Input data section start

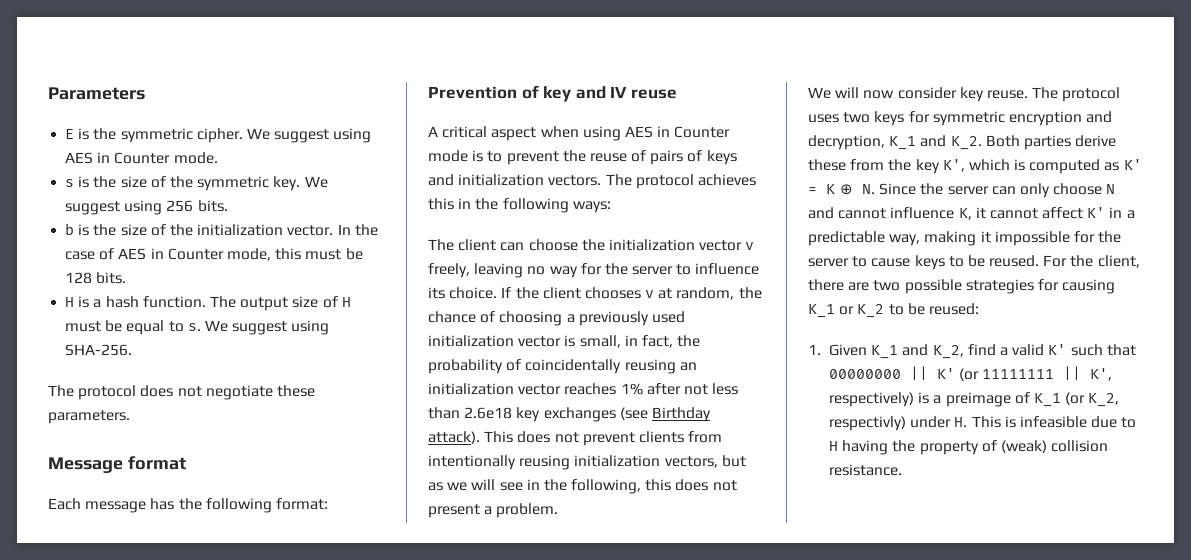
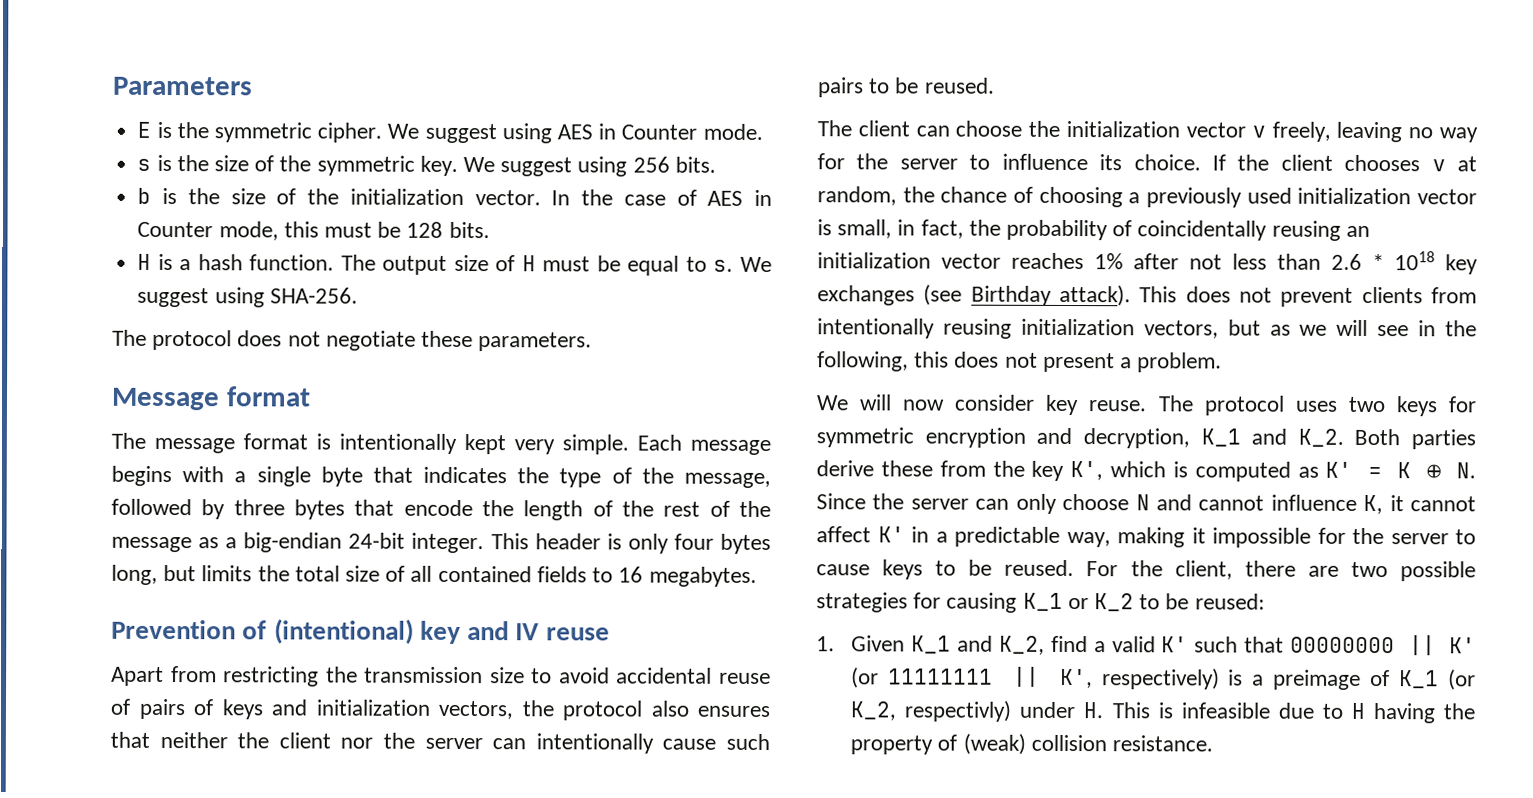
[48,498,328,513] Each message has the following format: -> [111,432,771,456] [111,465,771,489] [111,498,772,521] [111,532,771,555] [111,564,757,587] The message format is intentionally kept very simple. Each message begins with a single byte that indicates the type of the message, followed by three bytes that encode the length of the rest of the message as a big-endian 24-bit integer. This header is only four bytes long, but limits the total size of all contained fields to 16 megabytes.
(539, 92) none -> [273,618,414,645] (intentional)
[428,126,731,141] [428,150,586,165] A critical aspect when using AES in Counter mode is to prevent the -> [111,666,713,687] Apart from restricting the transmission size to avoid accidental
[548,174,756,189] [428,198,611,213] vectors. The protocol achieves this in the following ways: -> [438,700,770,721] [110,731,771,754] [818,77,995,98] vectors, the protocol also ensures that neither the client nor the server can intentionally cause such pairs to be reused.
[464,407,513,419] 2.6e18 -> [1331,251,1435,271] 2.6 * 1018

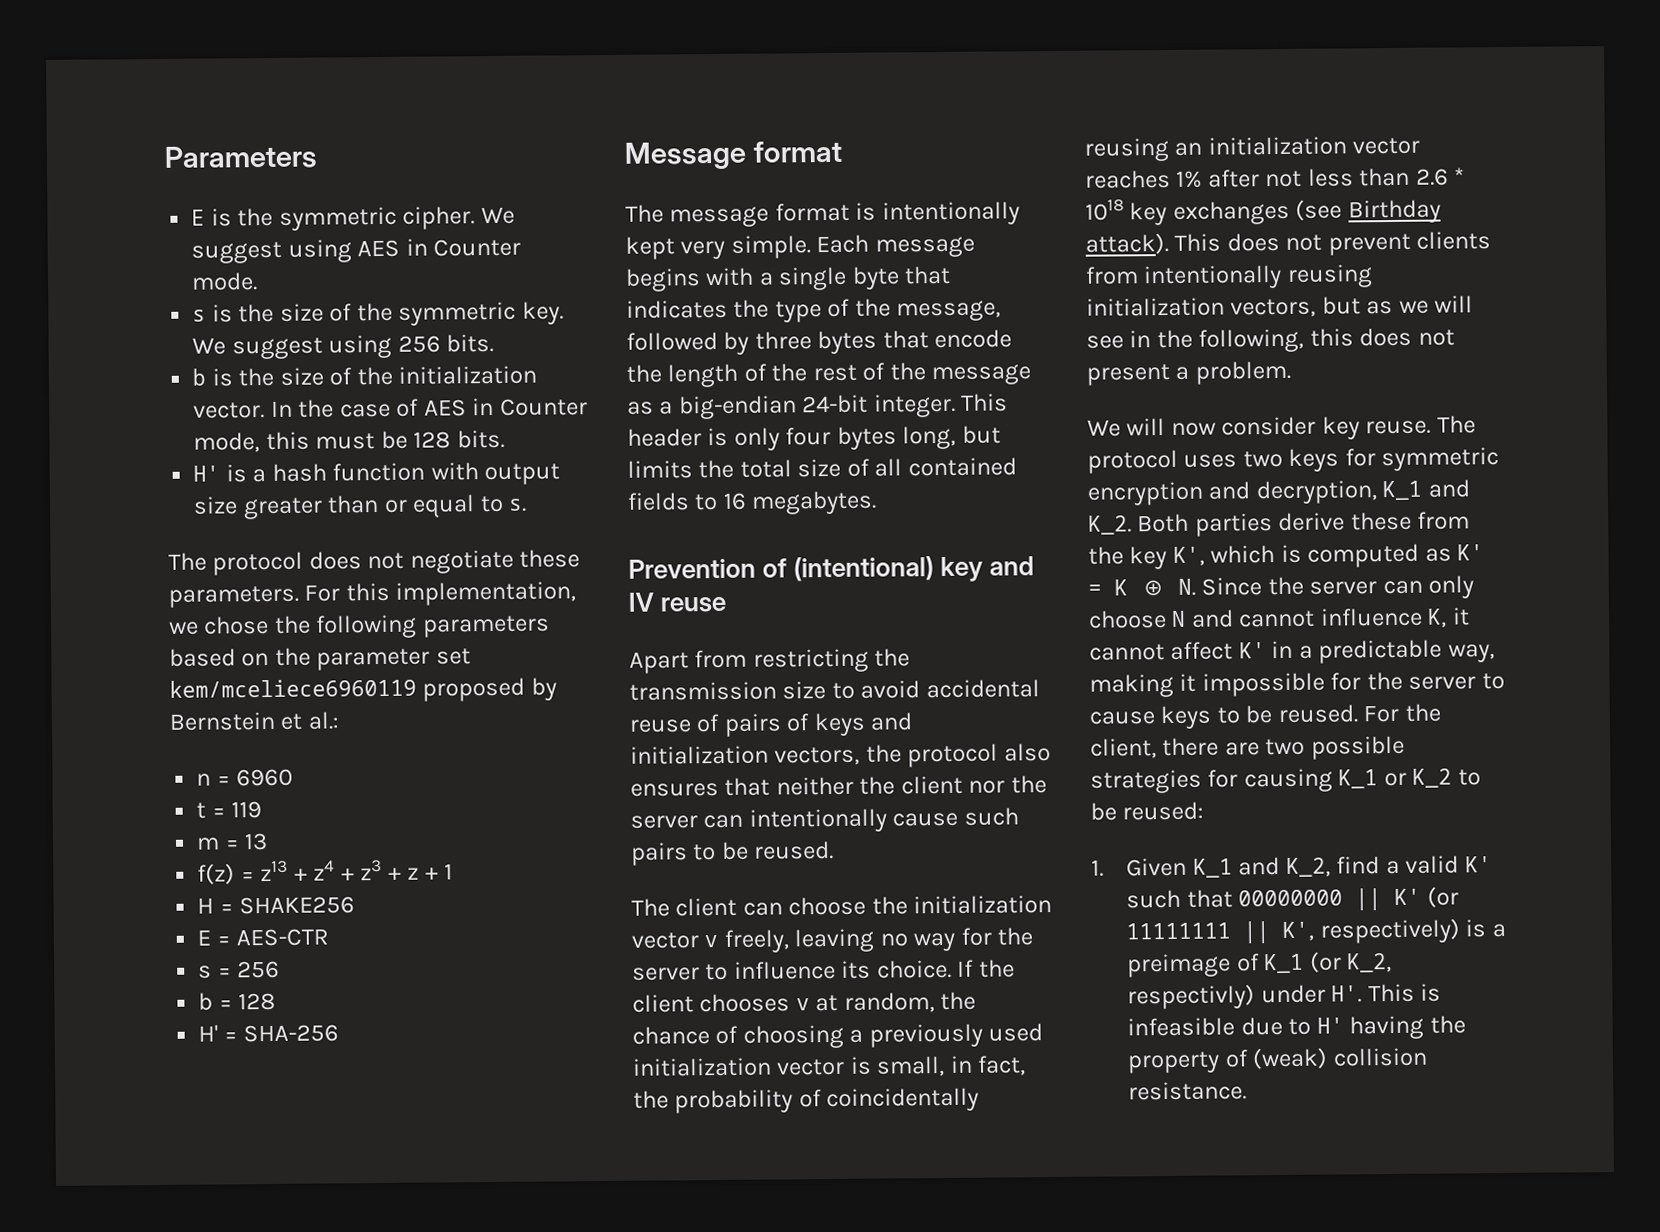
[137,253,152,270] H -> [193,465,221,482] H'
[249,254,621,275] function. The output size of H must be -> [332,462,561,486] [193,495,408,520] function with output size greater than or
[739,256,772,273] [137,287,358,308] We suggest using SHA-256. -> (528, 505) none
(593, 342) none -> [304,581,577,606] [169,614,550,639] [169,647,471,671] [169,677,557,702] [169,711,339,731] [196,768,294,787] [196,801,263,819] [196,833,269,851] [197,859,454,885] [197,896,356,915] [197,928,330,947] [198,960,281,979] [198,992,277,1011] [198,1024,340,1043] For this implementation, we chose the following parameters based on the parameter set kem/mceliece6960119 proposed by Bernstein et al.: // n = 6960 // t = 119 // m = 13 // f(z) = z13 + z4 + z3 + z + 1 // H = SHAKE256 // E = AES-CTR // s = 256 // b = 128 // H' = SHA-256
[1083,702,1104,719] H. -> [1331,985,1363,1003] H'.
[1350,702,1365,719] H -> [1316,1017,1344,1034] H'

Input data section end

Take each line of the material above that holds the string "intentionally" and copy it.

[48,498,328,513] Each message has the following format: -> [111,432,771,456] [111,465,771,489] [111,498,772,521] [111,532,771,555] [111,564,757,587] The message format is intentionally kept very simple. Each message begins with a single byte that indicates the type of the message, followed by three bytes that encode the length of the rest of the message as a big-endian 24-bit integer. This header is only four bytes long, but limits the total size of all contained fields to 16 megabytes.
[548,174,756,189] [428,198,611,213] vectors. The protocol achieves this in the following ways: -> [438,700,770,721] [110,731,771,754] [818,77,995,98] vectors, the protocol also ensures that neither the client nor the server can intentionally cause such pairs to be reused.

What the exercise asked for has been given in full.